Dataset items
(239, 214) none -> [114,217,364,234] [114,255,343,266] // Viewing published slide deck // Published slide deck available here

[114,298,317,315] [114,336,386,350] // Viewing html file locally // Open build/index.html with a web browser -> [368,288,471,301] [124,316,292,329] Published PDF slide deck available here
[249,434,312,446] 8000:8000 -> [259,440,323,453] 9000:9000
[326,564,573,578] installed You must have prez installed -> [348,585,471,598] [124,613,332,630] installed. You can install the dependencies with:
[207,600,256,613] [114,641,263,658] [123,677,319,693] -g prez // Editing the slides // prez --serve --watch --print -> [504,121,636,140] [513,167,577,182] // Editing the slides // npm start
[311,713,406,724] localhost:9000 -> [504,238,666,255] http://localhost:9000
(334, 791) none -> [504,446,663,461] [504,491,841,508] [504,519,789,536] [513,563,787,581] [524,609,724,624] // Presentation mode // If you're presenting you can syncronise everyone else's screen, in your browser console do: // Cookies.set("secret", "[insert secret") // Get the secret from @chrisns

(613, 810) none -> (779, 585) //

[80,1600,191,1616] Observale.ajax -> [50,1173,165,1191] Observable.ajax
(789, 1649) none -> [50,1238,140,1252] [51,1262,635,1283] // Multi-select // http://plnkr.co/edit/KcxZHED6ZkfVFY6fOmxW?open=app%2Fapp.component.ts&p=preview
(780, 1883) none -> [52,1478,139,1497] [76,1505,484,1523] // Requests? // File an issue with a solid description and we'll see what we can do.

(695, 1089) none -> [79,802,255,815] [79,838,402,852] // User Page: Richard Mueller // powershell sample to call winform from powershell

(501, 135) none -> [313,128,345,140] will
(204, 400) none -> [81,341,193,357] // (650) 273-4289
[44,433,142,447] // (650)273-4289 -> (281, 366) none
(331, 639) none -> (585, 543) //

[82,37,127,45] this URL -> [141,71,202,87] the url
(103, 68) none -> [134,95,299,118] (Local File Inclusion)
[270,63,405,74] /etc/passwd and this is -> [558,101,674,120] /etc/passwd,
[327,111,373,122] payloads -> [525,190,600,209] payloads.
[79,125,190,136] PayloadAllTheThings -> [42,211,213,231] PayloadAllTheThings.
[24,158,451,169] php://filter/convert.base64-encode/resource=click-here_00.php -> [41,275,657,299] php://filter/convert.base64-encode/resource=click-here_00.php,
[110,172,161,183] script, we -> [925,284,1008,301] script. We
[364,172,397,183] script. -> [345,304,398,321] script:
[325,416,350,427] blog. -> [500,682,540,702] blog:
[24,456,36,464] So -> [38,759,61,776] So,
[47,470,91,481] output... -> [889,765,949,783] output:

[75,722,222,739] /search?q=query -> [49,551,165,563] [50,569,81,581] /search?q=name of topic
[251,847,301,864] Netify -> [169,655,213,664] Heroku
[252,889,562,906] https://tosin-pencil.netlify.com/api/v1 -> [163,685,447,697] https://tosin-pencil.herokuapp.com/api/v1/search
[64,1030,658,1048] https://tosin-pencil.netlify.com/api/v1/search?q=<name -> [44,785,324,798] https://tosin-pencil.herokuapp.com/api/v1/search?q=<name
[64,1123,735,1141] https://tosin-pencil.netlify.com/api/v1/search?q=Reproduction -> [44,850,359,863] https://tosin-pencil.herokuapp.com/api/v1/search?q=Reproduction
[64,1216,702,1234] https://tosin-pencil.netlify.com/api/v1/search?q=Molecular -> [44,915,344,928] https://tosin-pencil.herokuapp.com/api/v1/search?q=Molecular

_Prompt_
Your answer must be an exact copy of every entry above.

_Solution to this task_
(239, 214) none -> [114,217,364,234] [114,255,343,266] // Viewing published slide deck // Published slide deck available here

[114,298,317,315] [114,336,386,350] // Viewing html file locally // Open build/index.html with a web browser -> [368,288,471,301] [124,316,292,329] Published PDF slide deck available here
[249,434,312,446] 8000:8000 -> [259,440,323,453] 9000:9000
[326,564,573,578] installed You must have prez installed -> [348,585,471,598] [124,613,332,630] installed. You can install the dependencies with:
[207,600,256,613] [114,641,263,658] [123,677,319,693] -g prez // Editing the slides // prez --serve --watch --print -> [504,121,636,140] [513,167,577,182] // Editing the slides // npm start
[311,713,406,724] localhost:9000 -> [504,238,666,255] http://localhost:9000
(334, 791) none -> [504,446,663,461] [504,491,841,508] [504,519,789,536] [513,563,787,581] [524,609,724,624] // Presentation mode // If you're presenting you can syncronise everyone else's screen, in your browser console do: // Cookies.set("secret", "[insert secret") // Get the secret from @chrisns

(613, 810) none -> (779, 585) //

[80,1600,191,1616] Observale.ajax -> [50,1173,165,1191] Observable.ajax
(789, 1649) none -> [50,1238,140,1252] [51,1262,635,1283] // Multi-select // http://plnkr.co/edit/KcxZHED6ZkfVFY6fOmxW?open=app%2Fapp.component.ts&p=preview
(780, 1883) none -> [52,1478,139,1497] [76,1505,484,1523] // Requests? // File an issue with a solid description and we'll see what we can do.

(695, 1089) none -> [79,802,255,815] [79,838,402,852] // User Page: Richard Mueller // powershell sample to call winform from powershell

(501, 135) none -> [313,128,345,140] will
(204, 400) none -> [81,341,193,357] // (650) 273-4289
[44,433,142,447] // (650)273-4289 -> (281, 366) none
(331, 639) none -> (585, 543) //

[82,37,127,45] this URL -> [141,71,202,87] the url
(103, 68) none -> [134,95,299,118] (Local File Inclusion)
[270,63,405,74] /etc/passwd and this is -> [558,101,674,120] /etc/passwd,
[327,111,373,122] payloads -> [525,190,600,209] payloads.
[79,125,190,136] PayloadAllTheThings -> [42,211,213,231] PayloadAllTheThings.
[24,158,451,169] php://filter/convert.base64-encode/resource=click-here_00.php -> [41,275,657,299] php://filter/convert.base64-encode/resource=click-here_00.php,
[110,172,161,183] script, we -> [925,284,1008,301] script. We
[364,172,397,183] script. -> [345,304,398,321] script:
[325,416,350,427] blog. -> [500,682,540,702] blog:
[24,456,36,464] So -> [38,759,61,776] So,
[47,470,91,481] output... -> [889,765,949,783] output:

[75,722,222,739] /search?q=query -> [49,551,165,563] [50,569,81,581] /search?q=name of topic
[251,847,301,864] Netify -> [169,655,213,664] Heroku
[252,889,562,906] https://tosin-pencil.netlify.com/api/v1 -> [163,685,447,697] https://tosin-pencil.herokuapp.com/api/v1/search
[64,1030,658,1048] https://tosin-pencil.netlify.com/api/v1/search?q=<name -> [44,785,324,798] https://tosin-pencil.herokuapp.com/api/v1/search?q=<name
[64,1123,735,1141] https://tosin-pencil.netlify.com/api/v1/search?q=Reproduction -> [44,850,359,863] https://tosin-pencil.herokuapp.com/api/v1/search?q=Reproduction
[64,1216,702,1234] https://tosin-pencil.netlify.com/api/v1/search?q=Molecular -> [44,915,344,928] https://tosin-pencil.herokuapp.com/api/v1/search?q=Molecular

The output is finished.